I want to add a granular speed control mainly because with this extra min / max speed control users can slow down certain processes when the atp production is not abundant. In the game I noticed that if you have a narrow ATP balance (such as 65 production and 63 consumption) and you are halfway to reproduce, sometimes a toxic agent or something reproduced before a mitochondria, causing the ATP falling short when moving continuously. In this case I just need to slow down any other things a bit then I can keep my ATP balance.

Tutorials can be added explaining how this effects cell processes, and when the player drags an ATP generating process a tutorial can be shown indicating the probable consequence.

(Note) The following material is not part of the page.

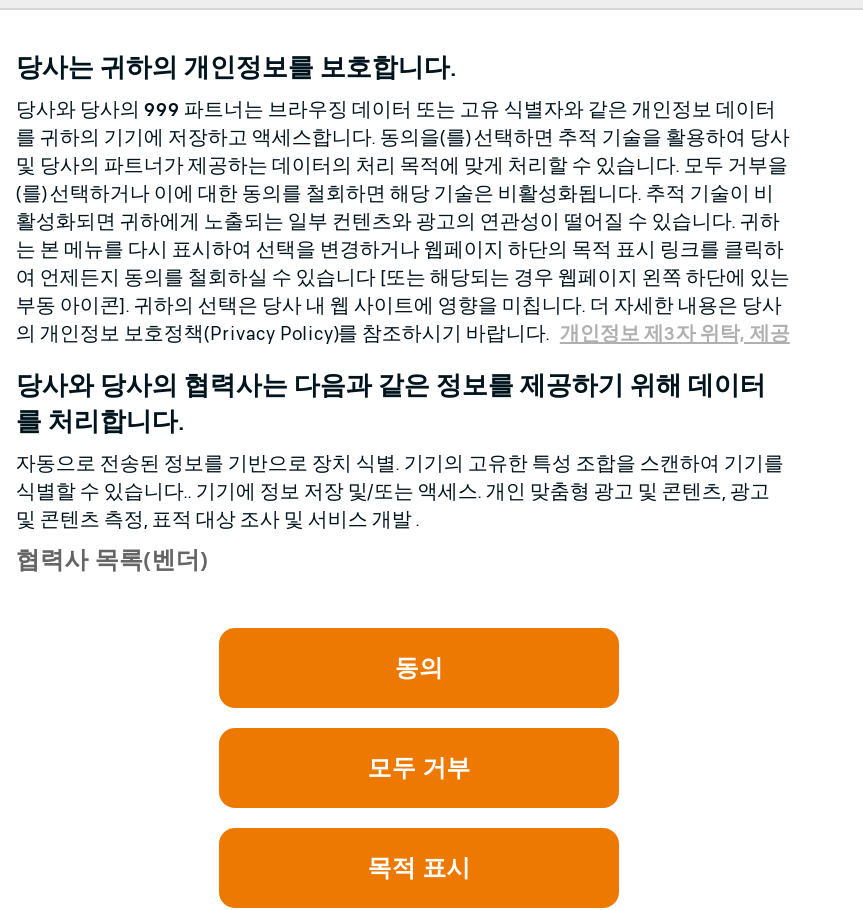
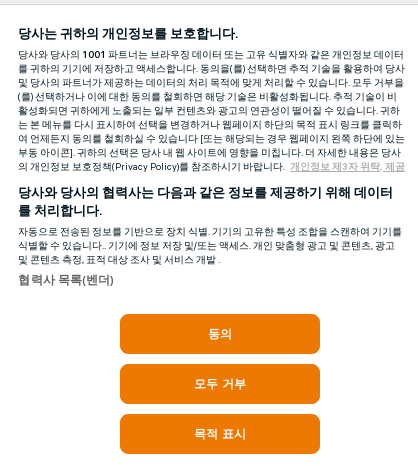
[16,98,776,122] 당사와 당사의 999 파트너는 브라우징 데이터 또는 고유 식별자와 같은 개인정보 데이터 -> [18,49,404,61] 당사와 당사의 1001 파트너는 브라우징 데이터 또는 고유 식별자와 같은 개인정보 데이터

Well, an alternate solution would be to make ATP-producing organelle reproducing first (or even, the prioritized ones in your proposal)? It seems quite sensible to me, but I don’t know if there’s any scientific evidence for this happening.

More generally, I pretty much like the idea of prioritizing processes from a game design standpoint. But do we have any backing theory about this? Multicellular organisms with a nervous system can do that, but can unicellular ones do the same? Unicellular cells with photosynthesis privilege this to glycolysis apparently, and I saw a paper mentioning some N-fixating cells doing it only at day/night. So this could be the case, but I don’t know for sure. I’d think that organelle prioritization is more likely realistic

I nonetheless agree with hh that such a somewhat complex system could be complex to players, especially for larger cells and when the game will offer more organelles. So we have to be careful with the UI in that they could easily mess up their cell design.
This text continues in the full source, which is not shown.